= What you should do =
Copy the data exactly from the line that contains "[55,532,797,1092] [image] |" through the line that contains "[55,1178,781,1520] Bazana entrega", keeping both end lines and leaving out everything else.

--- Records provided ---

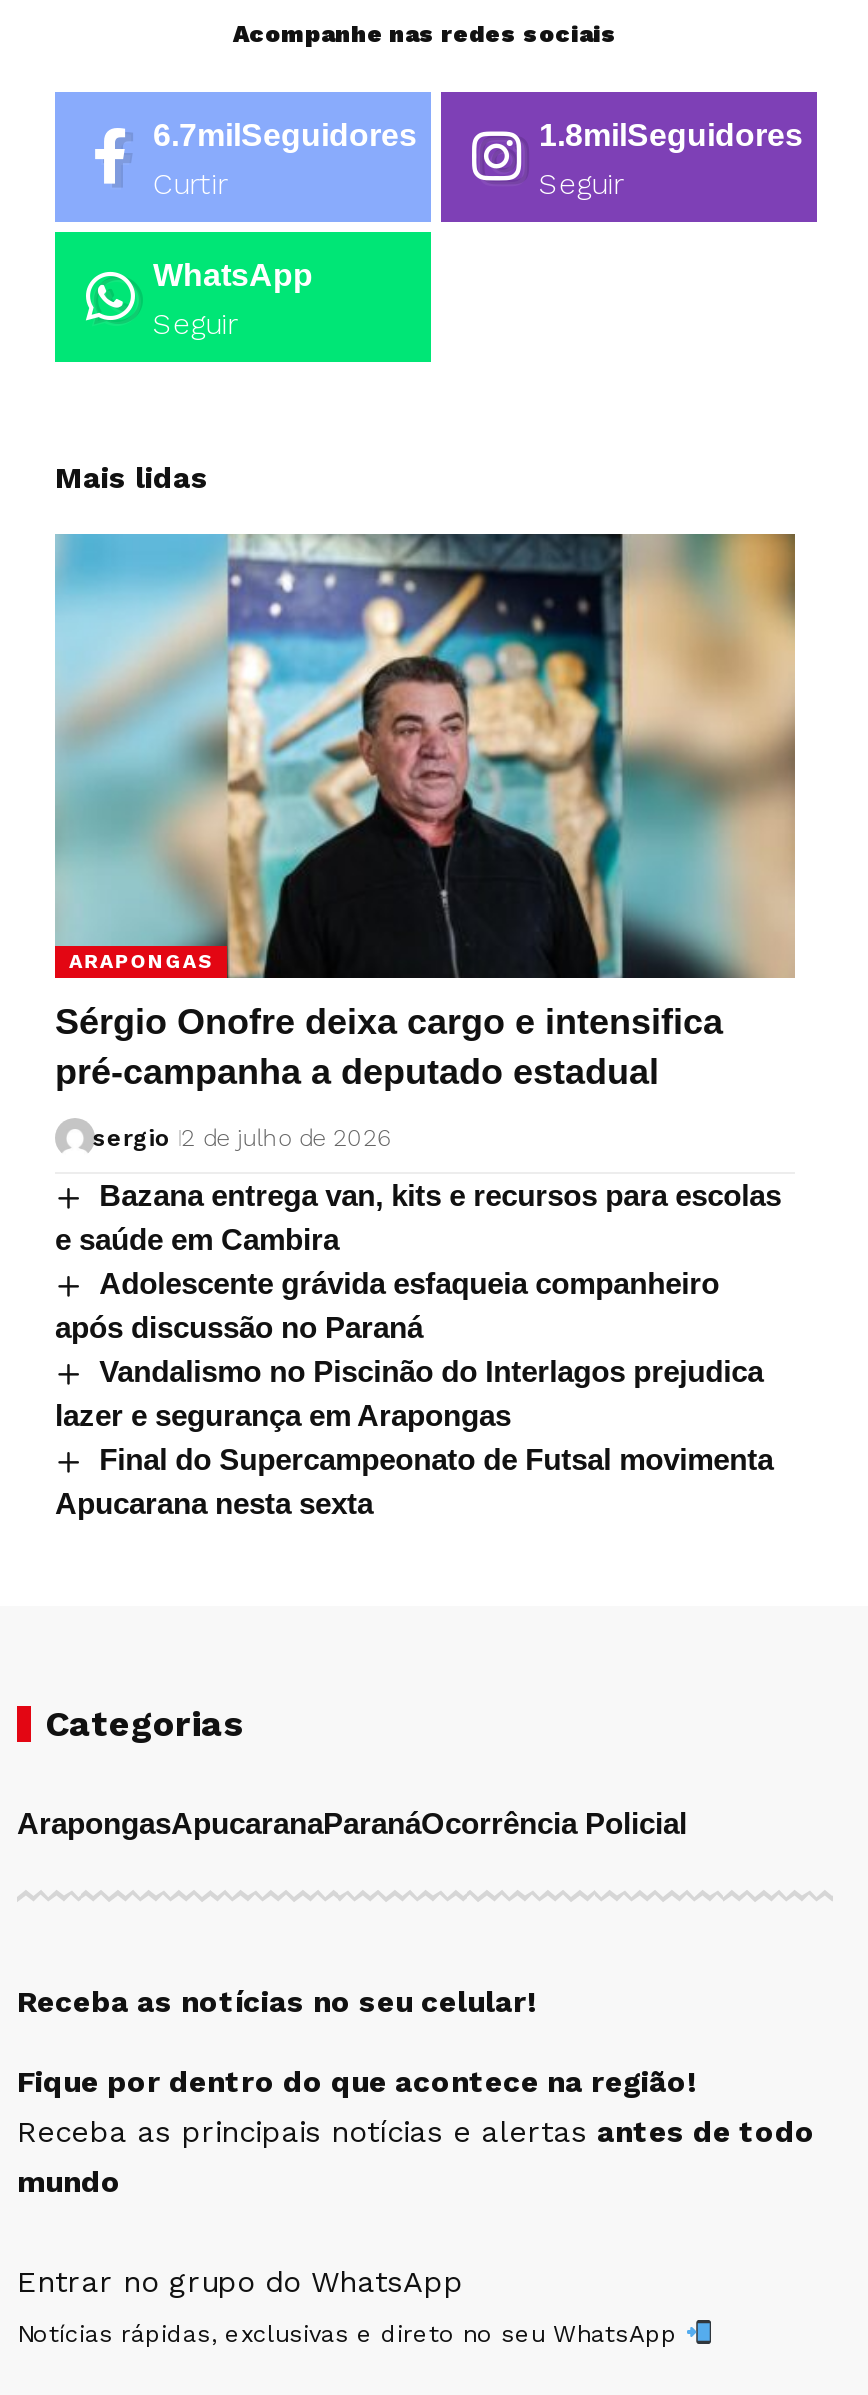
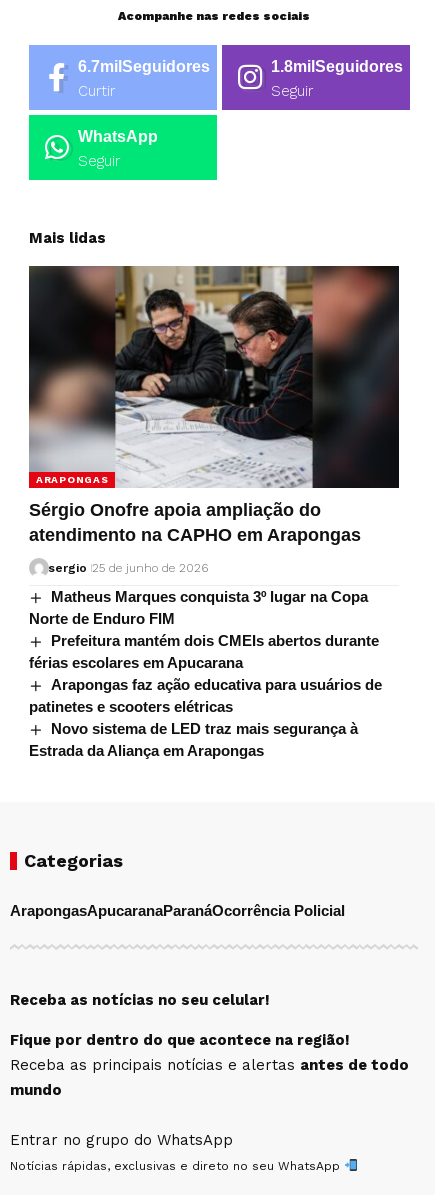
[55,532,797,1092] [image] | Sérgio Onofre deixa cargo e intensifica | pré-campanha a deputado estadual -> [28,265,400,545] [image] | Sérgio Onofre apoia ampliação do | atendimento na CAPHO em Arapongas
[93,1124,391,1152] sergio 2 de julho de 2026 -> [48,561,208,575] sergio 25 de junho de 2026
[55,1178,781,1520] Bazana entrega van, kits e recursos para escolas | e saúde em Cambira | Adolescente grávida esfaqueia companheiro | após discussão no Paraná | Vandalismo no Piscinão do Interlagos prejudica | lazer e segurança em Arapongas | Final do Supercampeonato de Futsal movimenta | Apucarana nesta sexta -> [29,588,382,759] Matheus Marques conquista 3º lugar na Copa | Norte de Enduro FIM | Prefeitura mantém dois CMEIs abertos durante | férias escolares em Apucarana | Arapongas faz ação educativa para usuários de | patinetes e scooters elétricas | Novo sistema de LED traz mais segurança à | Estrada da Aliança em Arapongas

---
--- Records provided ---

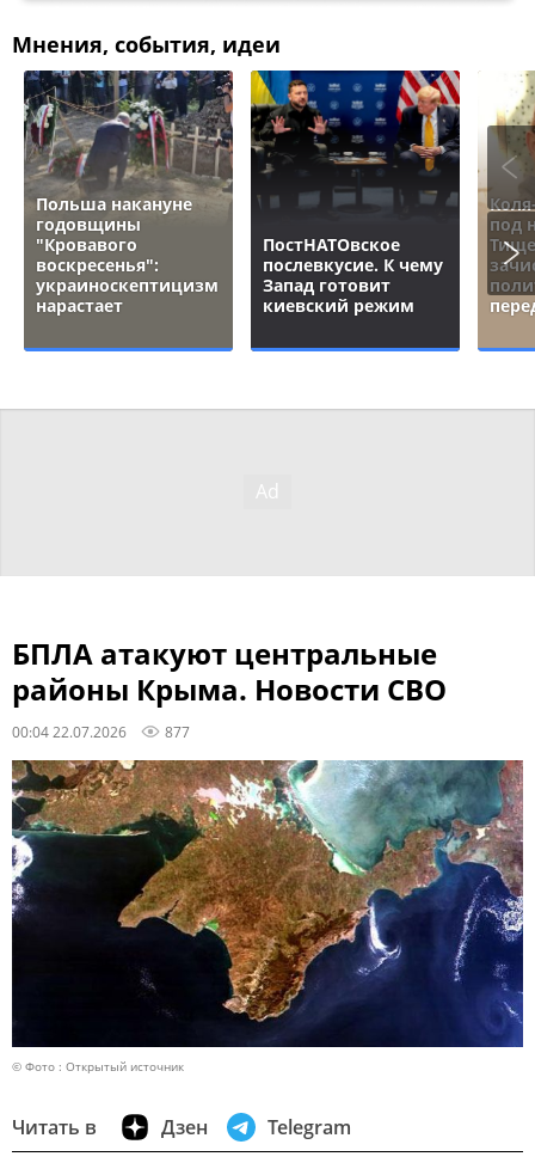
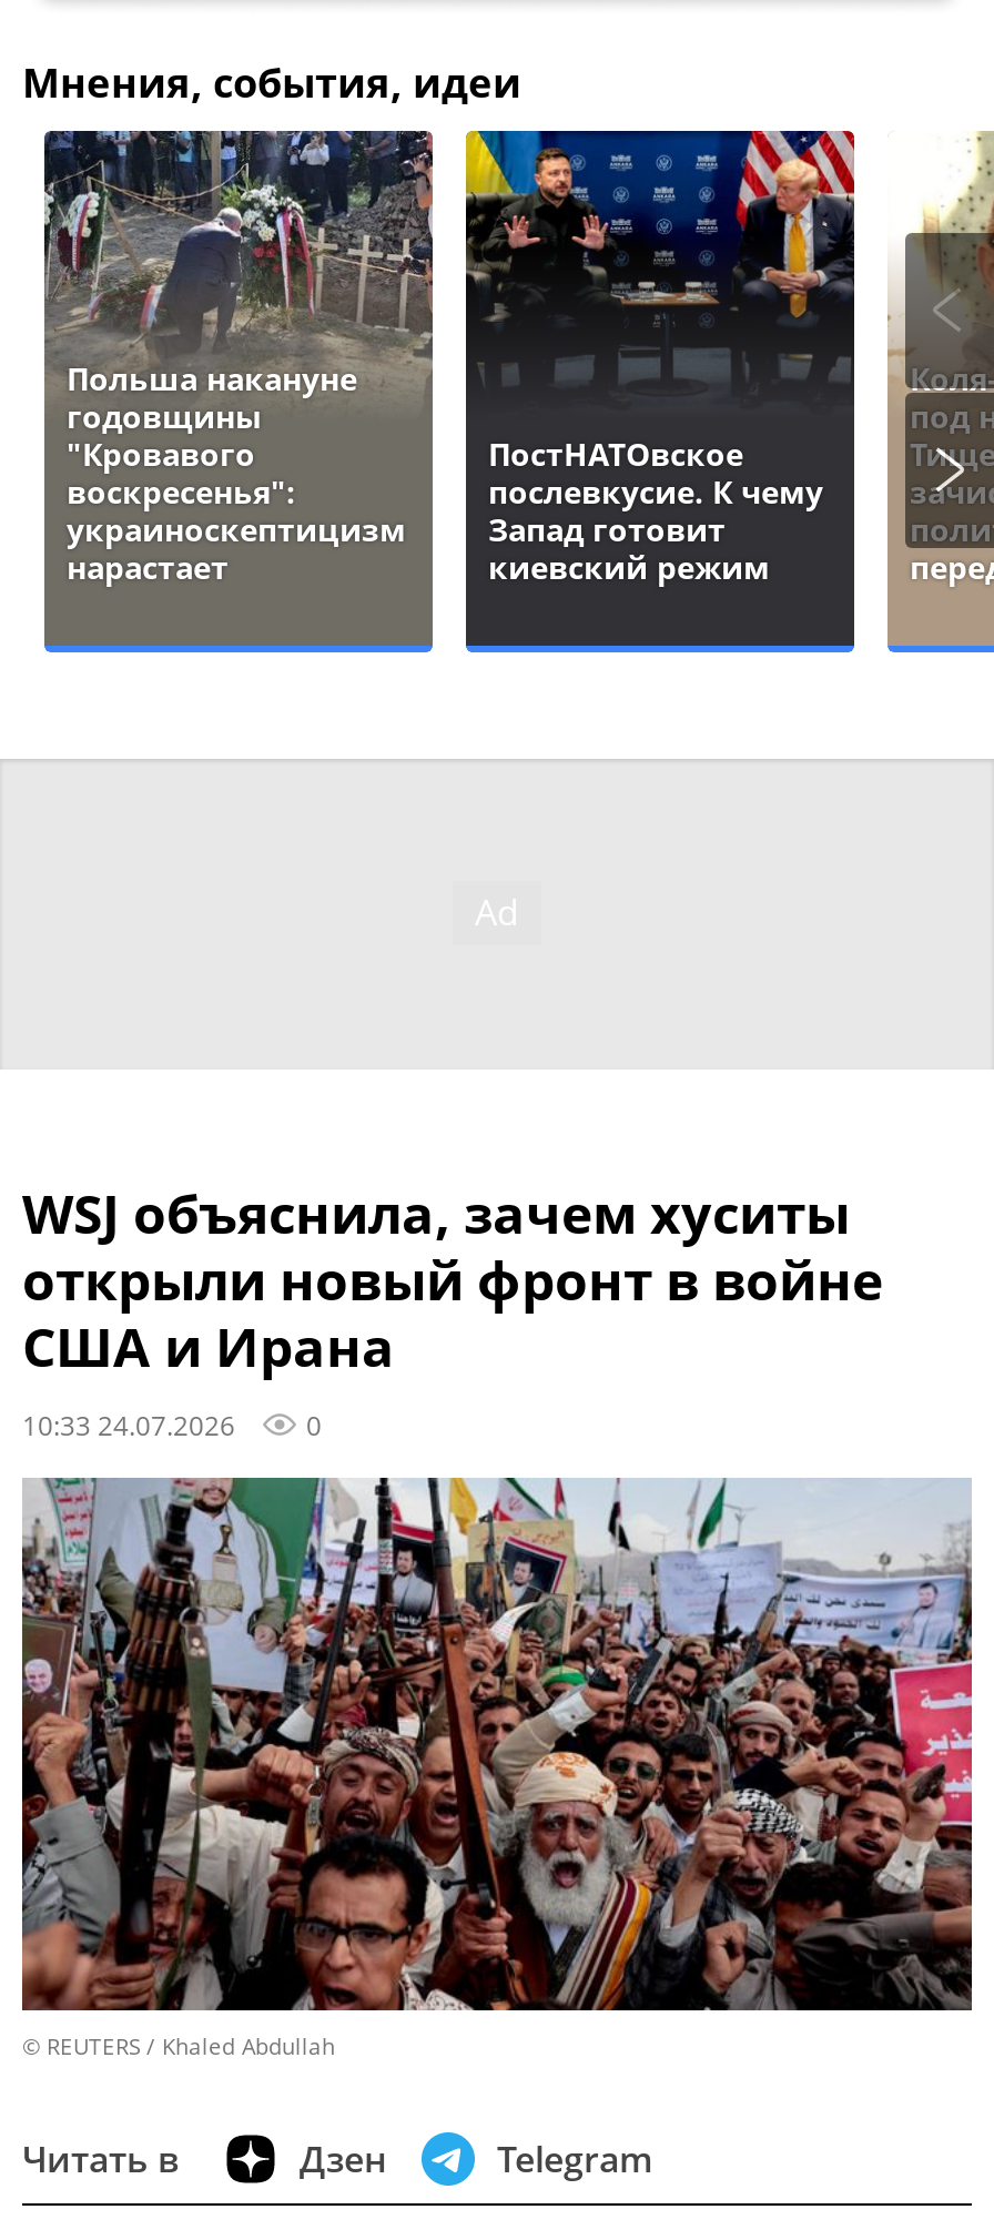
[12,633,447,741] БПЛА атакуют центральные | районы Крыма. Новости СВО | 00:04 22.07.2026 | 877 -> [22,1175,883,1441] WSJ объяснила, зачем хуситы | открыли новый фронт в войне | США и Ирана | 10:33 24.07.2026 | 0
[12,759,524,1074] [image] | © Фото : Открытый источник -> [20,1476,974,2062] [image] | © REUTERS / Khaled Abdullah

---
--- Records provided ---

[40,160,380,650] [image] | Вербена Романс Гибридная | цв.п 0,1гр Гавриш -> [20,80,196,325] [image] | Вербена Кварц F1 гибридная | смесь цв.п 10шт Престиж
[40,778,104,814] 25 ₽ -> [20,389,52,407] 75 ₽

---

= Response =
[55,532,797,1092] [image] | Sérgio Onofre deixa cargo e intensifica | pré-campanha a deputado estadual -> [28,265,400,545] [image] | Sérgio Onofre apoia ampliação do | atendimento na CAPHO em Arapongas
[93,1124,391,1152] sergio 2 de julho de 2026 -> [48,561,208,575] sergio 25 de junho de 2026
[55,1178,781,1520] Bazana entrega van, kits e recursos para escolas | e saúde em Cambira | Adolescente grávida esfaqueia companheiro | após discussão no Paraná | Vandalismo no Piscinão do Interlagos prejudica | lazer e segurança em Arapongas | Final do Supercampeonato de Futsal movimenta | Apucarana nesta sexta -> [29,588,382,759] Matheus Marques conquista 3º lugar na Copa | Norte de Enduro FIM | Prefeitura mantém dois CMEIs abertos durante | férias escolares em Apucarana | Arapongas faz ação educativa para usuários de | patinetes e scooters elétricas | Novo sistema de LED traz mais segurança à | Estrada da Aliança em Arapongas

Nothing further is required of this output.